This morning I didn’t feel like spending any time on my hair. There were other things needing my attention. Plus, each time I brushed it, I noticed more gray strands and I really didn’t want to think about that. So, I put my hair up and moved on. Then my daughter came downstairs. She spotted me and immediately declared that she wanted her hair to look like mine.
It was a simple enough request, but the contrast between what she saw and what I saw was striking. What I held in low esteem was the same thing she aspired to gain.
Yes, it was merely a hairstyle in this case, but the same reality crops up in all sorts of scenarios, between all sorts of people. That part of ourselves we would give anything to change, how often is that precisely what others wish they could possess? I think it happens more often than we could possibly realize.
Maybe instead of trying to eliminate or replace what is naturally a part of you, you could choose to enhance that part. Polish it up. Use it to serve others, as well as yourself.
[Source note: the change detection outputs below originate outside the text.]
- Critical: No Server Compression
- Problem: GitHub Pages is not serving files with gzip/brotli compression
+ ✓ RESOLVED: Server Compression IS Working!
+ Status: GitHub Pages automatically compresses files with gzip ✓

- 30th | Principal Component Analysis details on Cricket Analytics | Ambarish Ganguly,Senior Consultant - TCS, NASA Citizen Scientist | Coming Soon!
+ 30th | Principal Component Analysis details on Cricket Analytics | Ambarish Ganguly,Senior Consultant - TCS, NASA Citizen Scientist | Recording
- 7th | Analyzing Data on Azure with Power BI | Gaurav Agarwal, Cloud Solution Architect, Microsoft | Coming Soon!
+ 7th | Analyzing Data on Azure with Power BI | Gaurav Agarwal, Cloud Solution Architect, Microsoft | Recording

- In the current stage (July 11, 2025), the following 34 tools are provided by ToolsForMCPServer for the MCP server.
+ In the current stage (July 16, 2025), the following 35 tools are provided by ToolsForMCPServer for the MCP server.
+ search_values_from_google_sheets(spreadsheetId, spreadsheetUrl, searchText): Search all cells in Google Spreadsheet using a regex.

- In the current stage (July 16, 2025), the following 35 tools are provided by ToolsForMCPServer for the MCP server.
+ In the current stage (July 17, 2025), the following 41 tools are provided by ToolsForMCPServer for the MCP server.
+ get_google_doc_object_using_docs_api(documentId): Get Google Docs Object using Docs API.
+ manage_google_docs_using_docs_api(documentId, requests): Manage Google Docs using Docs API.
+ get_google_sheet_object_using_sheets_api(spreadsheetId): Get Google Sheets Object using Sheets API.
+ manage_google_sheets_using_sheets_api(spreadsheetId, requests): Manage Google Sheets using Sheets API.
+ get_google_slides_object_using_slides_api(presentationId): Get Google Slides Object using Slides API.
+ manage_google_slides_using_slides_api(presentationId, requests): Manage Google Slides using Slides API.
Ponder why it was part of God’s design of you in the first place. And if someone expresses a wish that they could be like you in this regard, don’t dismiss their aspiration. Dismiss your gut instinct to talk them out of it. Then, consider how that part of you might be a blessing and a strength if you could just find a new angle from which to view it.
Like the angle of a sleepy-eyed daughter looking up at her mother, with love and nothing else shaping her view.